Lament not, fellow IndianWed, 25th Apr '07, 12:35 pm::

I am at work right now, on hold with Dell, trying to renew the warranty on some servers we purchased last year. I can easily whine about how awful the overall support nightmare is, having talked to over twelve people in the last two hours. But right now, I want to sadly talk about something that has been bugging me for years now - the pitiful tone and the lamenting language of the average Indian call center employee.

Having lived in India for the first twenty years of me life, I am well-aware of the social constructs, language barriers, and job market woes. So I have nothing but utter respect for the hundreds of thousands of hard-working, honest call center employees. I have a few friends in Delhi that work for outsourcing firms and many of these kids are brilliant. I am hurt every time I hear anyone stereotyping and insulting them online and offline, just for being different and hard to comprehend. I had a strong Indian-accent when I first came here and I still have problems being understood sometimes. Being packed in a cubicle with 3 others, stuck on a phone with irate customers for ten hours a day is not an easy way to feed your kids. So I understand how difficult things can be.
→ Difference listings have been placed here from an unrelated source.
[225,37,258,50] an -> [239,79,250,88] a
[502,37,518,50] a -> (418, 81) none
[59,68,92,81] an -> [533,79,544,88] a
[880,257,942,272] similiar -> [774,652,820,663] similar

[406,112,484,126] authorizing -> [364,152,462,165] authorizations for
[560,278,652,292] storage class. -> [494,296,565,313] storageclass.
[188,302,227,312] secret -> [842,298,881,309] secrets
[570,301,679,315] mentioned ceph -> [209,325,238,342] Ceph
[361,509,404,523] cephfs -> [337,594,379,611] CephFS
However, what drives me crazy is the pathetic "Sorry Sir," "Thank you very much Sir," "Please wait Sir" language that these folks are forced to use. It makes me ashamed to think that my people, even after sixty years of Independence from the British, still have to portray a public image of servitude, inferiority, and desperation when interacting with non-Indians.
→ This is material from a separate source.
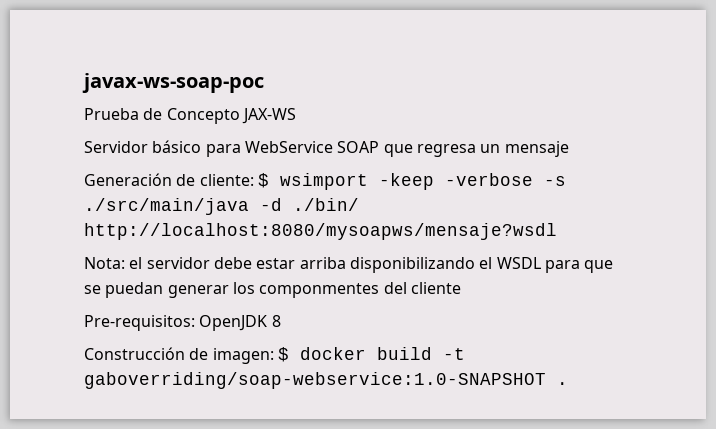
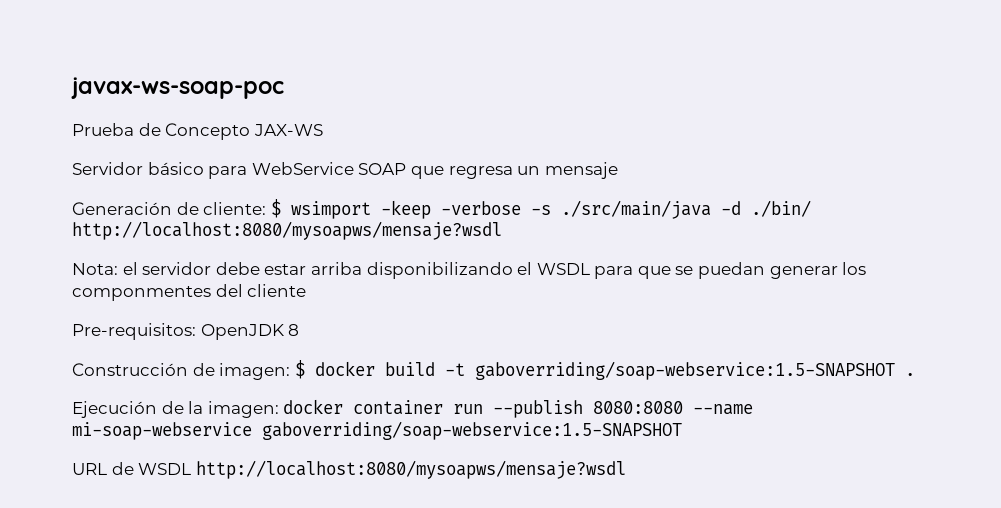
[84,372,546,389] gaboverriding/soap-webservice:1.0-SNAPSHOT -> [474,361,895,380] gaboverriding/soap-webservice:1.5-SNAPSHOT
(568, 383) none -> [72,399,754,418] [72,421,682,440] [72,460,626,479] // Ejecución de la imagen: docker container run --publish 8080:8080 --name mi-soap-webservice gaboverriding/soap-webservice:1.5-SNAPSHOT // URL de WSDL http://localhost:8080/mysoapws/mensaje?wsdl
The blame lies not with the workers. It lies with the management, often-times Indian, that enforces these scripted rituals of verbal enslavement. The employees maybe humble yet proud Indians but since their paycheck relies on them using these "Sir, Sorry Sir, Please Sir" interjections, they have to behave like dismal Third-World outcasts. What angers me the most is that these are well-educated, highly-skilled, respected people forced to behave like servants for some mythical foreigner 8,000 miles away. When I interact with people here in US, this is they behavior they expect of me. I'm sorry but if anyone expects me to be a sorry little Indian boy, you can bet they'll be my personal dartboard for a long, long time.

If you have ever called customer support and have been frustrated because it is hard to understand the person at the other end, realize that they have the same problem understanding you. All I can say is speak clearly and respectfully. It's not their fault your cellphone battery doesn't charge. What right do you have to insult a complete stranger solely because they sound different? You certainly wouldn't pull that on a cop with a different accent, so why are these hard-working individuals fair game for insolence? If you truly want to retaliate against the company, stop buying their crappy phones.

Now if this message ever reaches a call center employee, I have just one single request for you. Please Sir/Ma'am, be proud of yourself Sir, and boldly refuse to use the Sorry lines that your Respected Boss Sir Kindly Requested you to use Sir, Thank You Sir.